Trata o primeiro artigo de Alberto Gonçalves - A
tragédia menor - da inanidade
dos discursos solucionadores da “tragédia” de mais uma imundície nacional –
desta vez do BES – com a estranha proposta de solução de dois Bancos – o Bom e o
Mau – (a que faltou, em meu parecer, a do Banco assim-assim). Acusado de
favorecer o Governo de Passos Coelho, Alberto Gonçalves conclui que «antes
de irromper no fascinante universo partidário, tentaria a sorte como chofer de
praça, carpinteiro de limpos ou pequeno traficante de analgésicos. A dignidade
acima de tudo. Se pareço tolerar um Governo atroz é apenas porque as
alternativas me parecem intoleráveis. Parece absurdo? Eis a política, sobre a
qual toda a repulsa peca por escassa.»
Segue-se “Boicotes”, sobre o anti-semitismo actual,
que se dá o caso de ter longa tradição
histórica, por vezes condenada quando é grande o exagero no extermínio daqueles, hoje defendido por
Israel demonstrar a força do seu poder – o que não é tolerável: «O
que distingue a indignação perante as crianças, reais ou encenadas, mortas em
Gaza da indiferença face às crianças mortas em qualquer outro lugar é a autoria
das mortes. A Israel está vedada a possibilidade de defesa, ainda que contra a
maior selvajaria. É habitual acusar os judeus de "vitimização", mas o
papel de vítimas é o único que os anti-semitas, perdão, anti--sionistas,
historicamente permitem aos judeus: o direito de se deixarem assassinar em
silêncio. Absurdamente, Israel discorda, resiste e, graças ao poderio bélico,
subjuga o adversário. Tamanha perversão não se admite. Só se admite Israel
resignado e de preferência extinto. Até lá, os "boicotes" continuam,
embora possamos chamá-los pelo seu verdadeiro nome.»

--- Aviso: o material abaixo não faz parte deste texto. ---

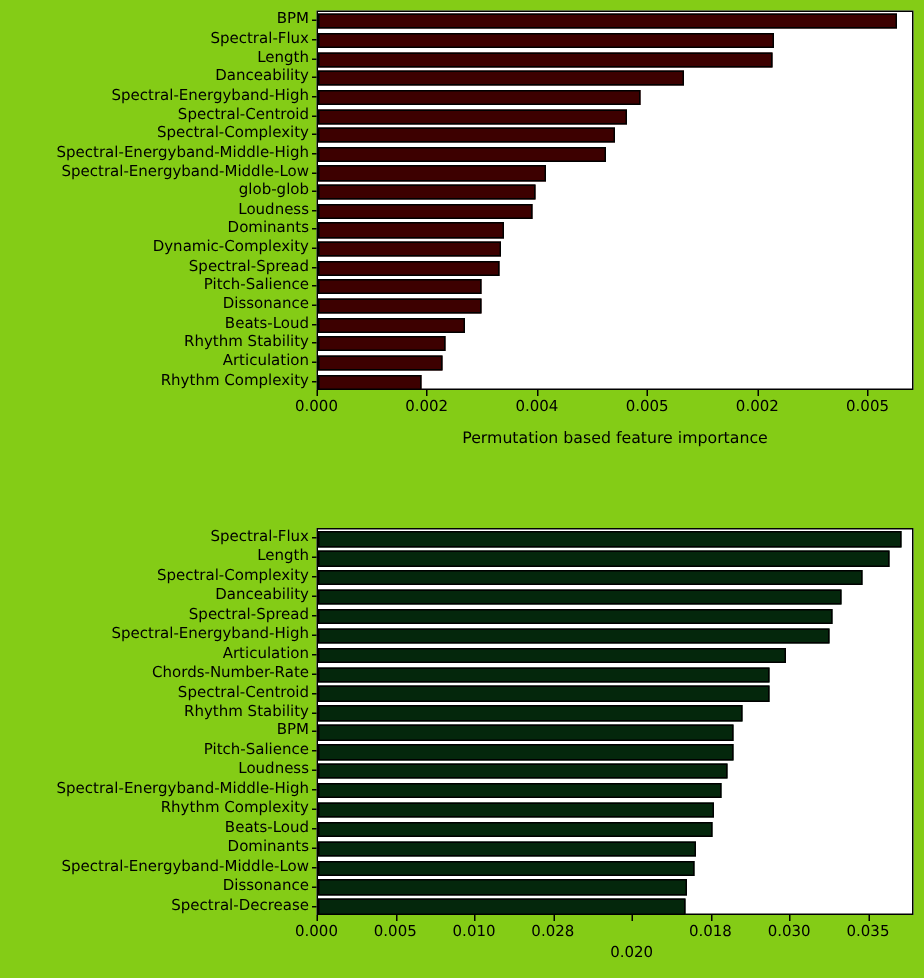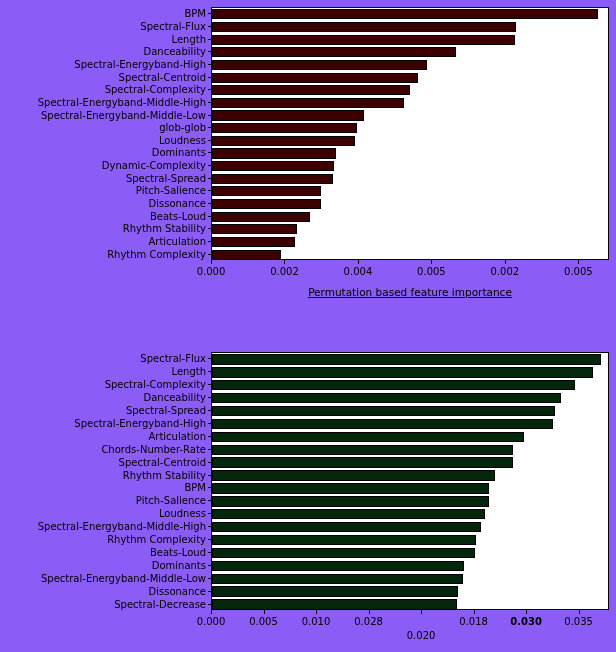--- a/index.html
+++ b/index.html
@@ -17,7 +17,7 @@
     position: relative;
     width: 616px;
     height: 652px;
-    background: #8b5cf6;
+    background: #84cc16;
   }
   .panel {
     position: absolute;

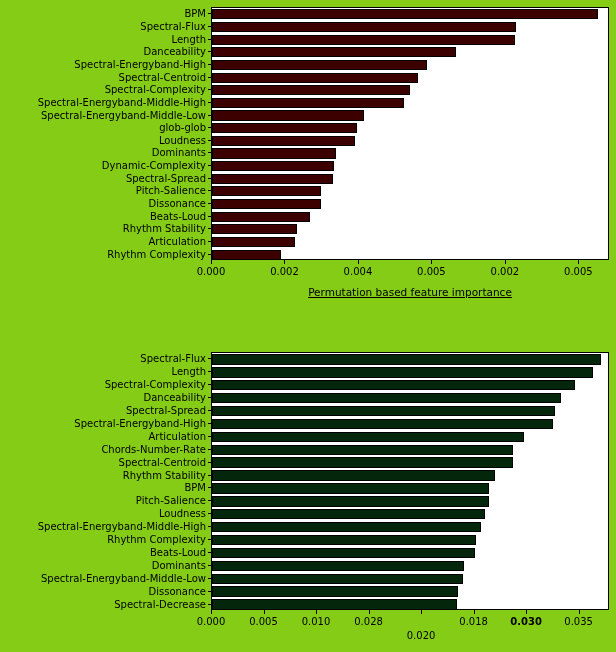--- a/index.html
+++ b/index.html
@@ -109,7 +109,7 @@
     font-size: 10.5px;
     color: #000000;
   }
-  #xlabel-top { top: 286px; text-decoration: underline; }
+  #xlabel-top { top: 286px; }
   #xlabel-bot { top: 306px; }
 </style>
 </head>

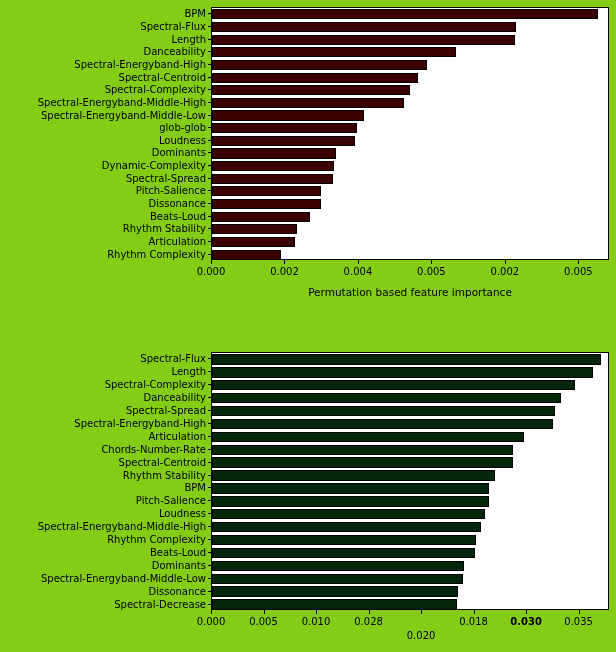--- a/index.html
+++ b/index.html
@@ -349,7 +349,7 @@
         <div class="xtickmark" style="left: 473.602px; top: 280px;"></div>
         <div class="xtick" style="left: 473.602px; top: 286px;">0.018</div>
         <div class="xtickmark" style="left: 526.123px; top: 280px;"></div>
-        <div class="xtick" style="left: 526.123px; top: 286px; font-weight: bold;">0.030</div>
+        <div class="xtick" style="left: 526.123px; top: 286px;">0.030</div>
         <div class="xtickmark" style="left: 578.643px; top: 280px;"></div>
         <div class="xtick" style="left: 578.643px; top: 286px;">0.035</div>
       </div>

O terceiro artigo – “Autarca em digressão” –
sobre António Costa, não requer comentário, o assunto acatando diferentes
pontos de vista.
Quanto ao quarto artigo – A Alegoria da Caverna
sobre o caso dos professores submetidos a
exame, negativo para estes, pelos erros de ortografia, há um lapso na
metáfora escolhida, creio que por distracção apressada, a questão tendo mais a
ver com a aquisição gradual do verdadeiro conhecimento, o do conhecimento
filosófico, (as Ideias segundo Platão) que superam as do senso comum (as
sombras da Caverna) que Camões traduz magistralmente nas redondilhas «Sobolos
rios que vão»:
«E aquela humana figura,
que cá me pode alterar,
não é quem se há-de buscar:
é raio da Fermosura,
que só se deve de amar.
que cá me pode alterar,
não é quem se há-de buscar:
é raio da Fermosura,
que só se deve de amar.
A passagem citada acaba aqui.